Can Iconic Building Help Deprived Area Through ‘Art’?
‘Culture Power Station’ renovates disused Alvar Aalto building to create artistic and community hub.
According to Kari Lunnas, the Project Manager of ‘Culture Power Station,’ the Oulu district of Meritoppila has something of a reputation. It is home to a relatively large amount of immigrants, from around thirty different countries, as well as Finns who don’t have much money or education. This is why Lunnas, who had been based in Kemi until four years ago, was invited to Meritoppila: to revitalise it with an arts-based community centre.

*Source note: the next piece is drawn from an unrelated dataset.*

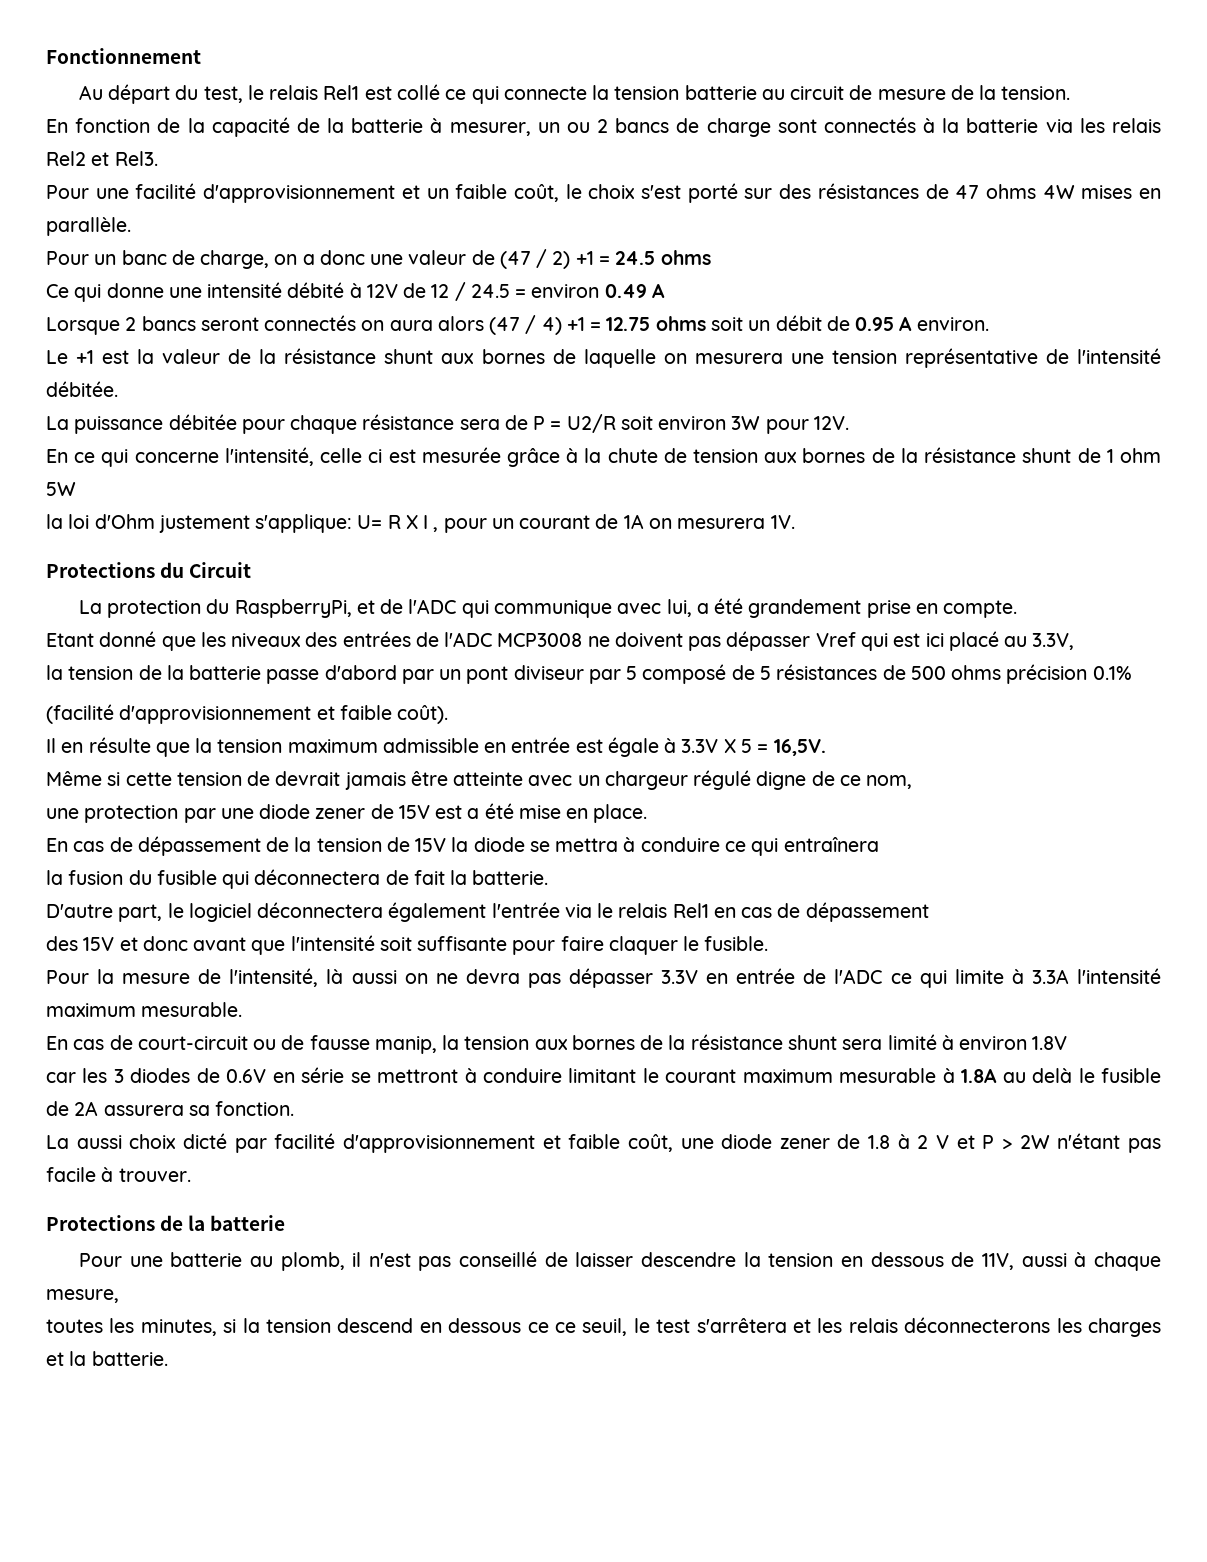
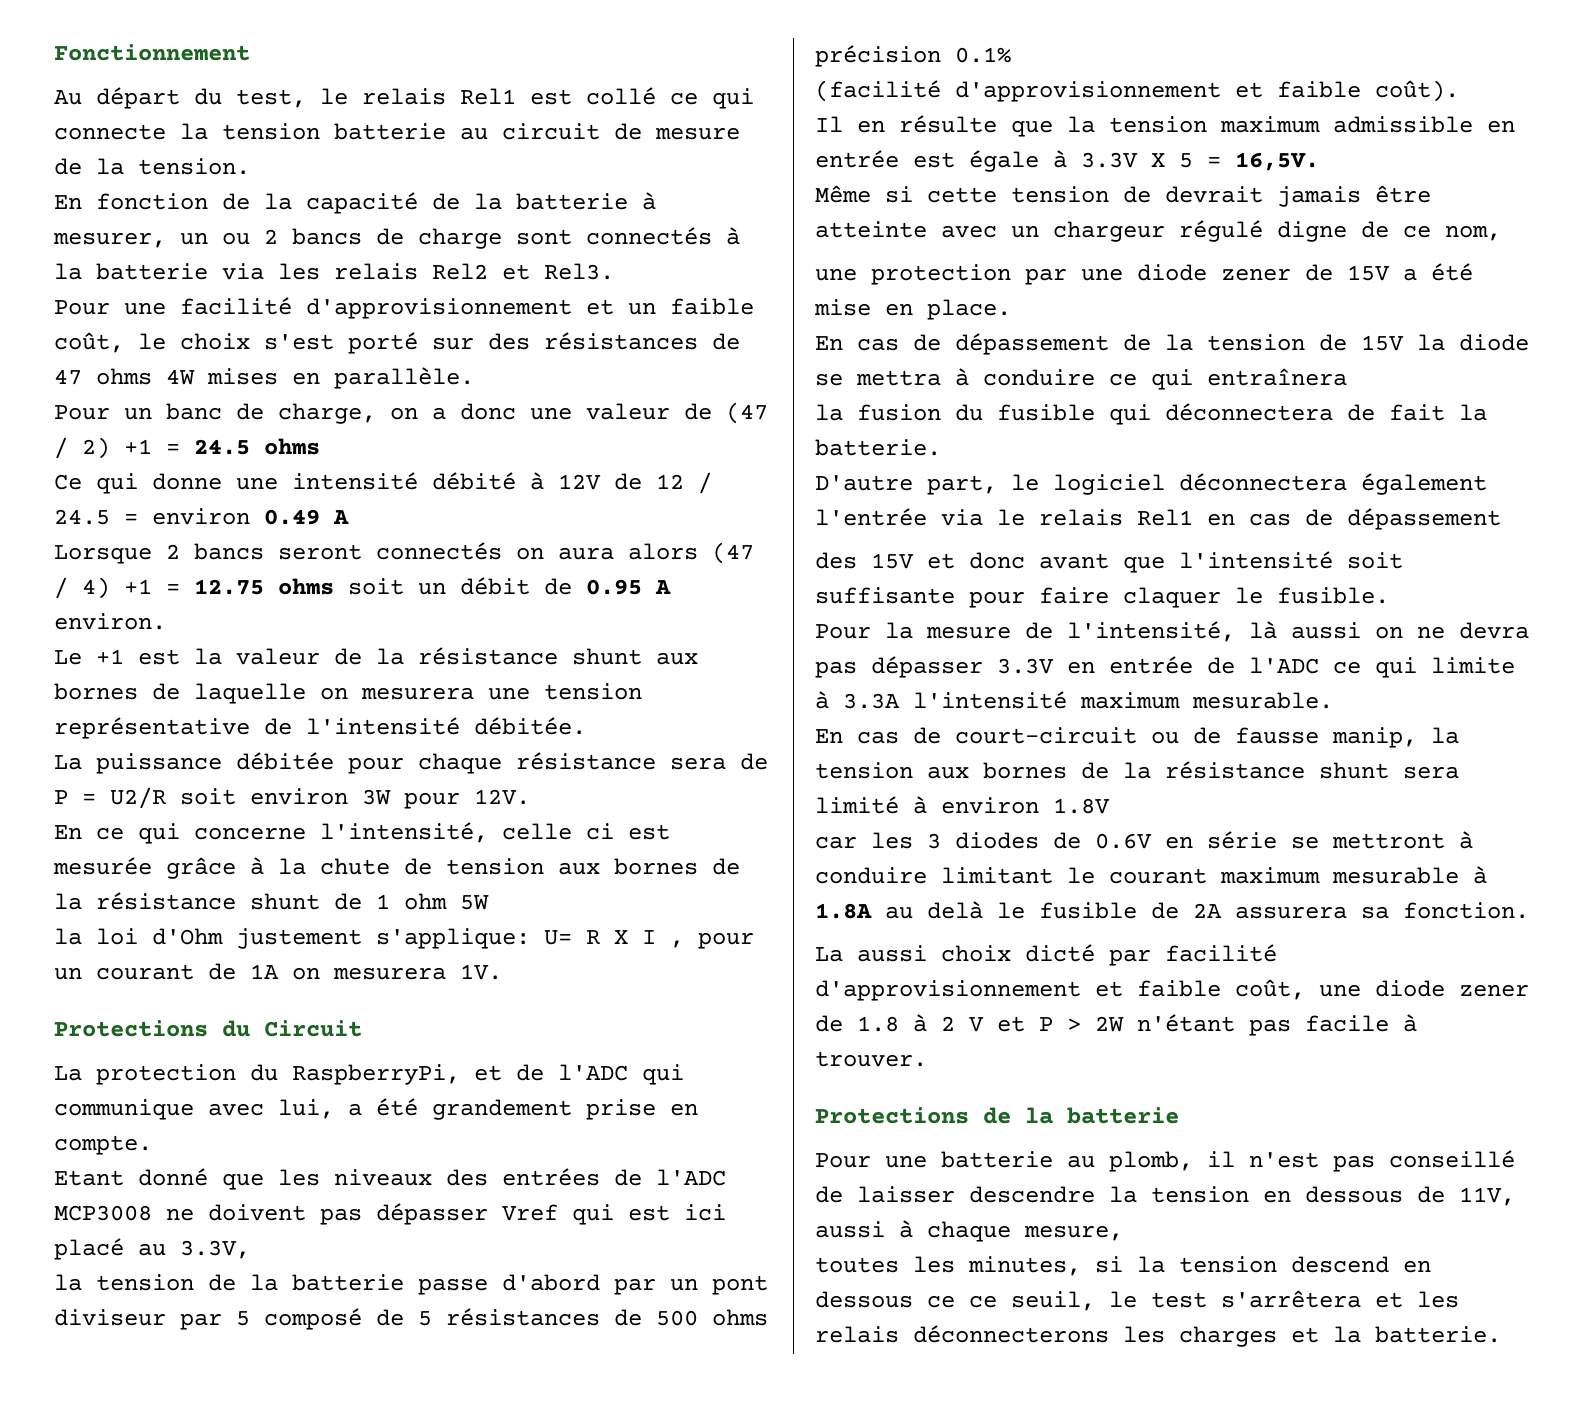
[435,805,463,819] est -> (1390, 273) none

‘I think that art is important because it gives people an opportunity to be critical of their society,’ the adult educator and former journalist told 65DN. ‘It also means that they can express their culture and feel more accepted. And it allows them to meet other people from the community. I don’t think social work is the only way to make a place better.’
Four years ago what is now called the Culture Silo was empty and falling into ruin. ‘We went to see this building. Nobody was using it. It was quite a beautiful building, but it was just going down and down all the time,’ Lunnas recalled.
Built in 1931 by the noted Finnish architect Alvar Aalto, the building was originally a factory for producing sugar, but it closed in the recession of the early 1990s and was simply left to fall apart. Previously, in Kemi, Lunnas and his organization had renovated a disused power station and turned it into an art gallery and community centre and this disused Silo seemed an ideal opportunity to do the same in Oulu.
‘The idea is to renovate the building and develop the community. We are not an artistic organization,’ he emphasises. ‘We are a cultural organization. But as part of this we aim to bring in artists from all different parts of the world.’
Culture Silo is not fully renovated yet but, nevertheless, it recently held an exhibition by two artists from London: Neil Edward and Slam Daniels, a pair who specialise in Street Art. On Saturday, it will play host to the ‘Market of Possibilities’ which include various arty stalls, while in August or September American photographer and University of Pennsylvania professor Lori Graham will present her pictures of the time she spent in Finland a year ago.
Culture Power Station is not the first organization to take a disused power station and turn it into an art gallery. London’s ‘Tate Modern,’ on the banks of the Thames opposite St Paul’s Cathedral, surely boasts that. But Lunnas emphasises that, ‘Our idea is not the same as the Tate Modern.’ As well as bringing in professional artists, he says, ‘we encourage community art through people working together.’
The renovation of the Culture Silo is also, Lunnas hopes, bringing the local community together and helping the disadvantaged.
‘Some people give their labour for free,’ he says, ‘with others it’s part of a work placement scheme organized by the employment office or part of a salary support system.’ The project is also funded by the European Culture Foundation, in addition to other foundations and charitable sources.
When the Culture Silo is finally completed, there will be space for a community centre, art workshops, art galleries, temporary flats for artists-in-residence and even ‘some kind of restaurant. There will be a different cook – offering a different culture’s cuisine – every month.’
Apparently, there has already been a French Evening and a Somali Evening. Lunnas describes Somali food as ‘delicious.’ In addition, three days a week, the Culture Silo already offers a ‘very cheap lunch’ to anybody who wants it.
For Lunnas, even though it is not completed yet, the Culture Silo is already beginning to justify itself, with Finns and immigrants who otherwise wouldn’t have spoken to each other becoming friends and even teaching each other their languages.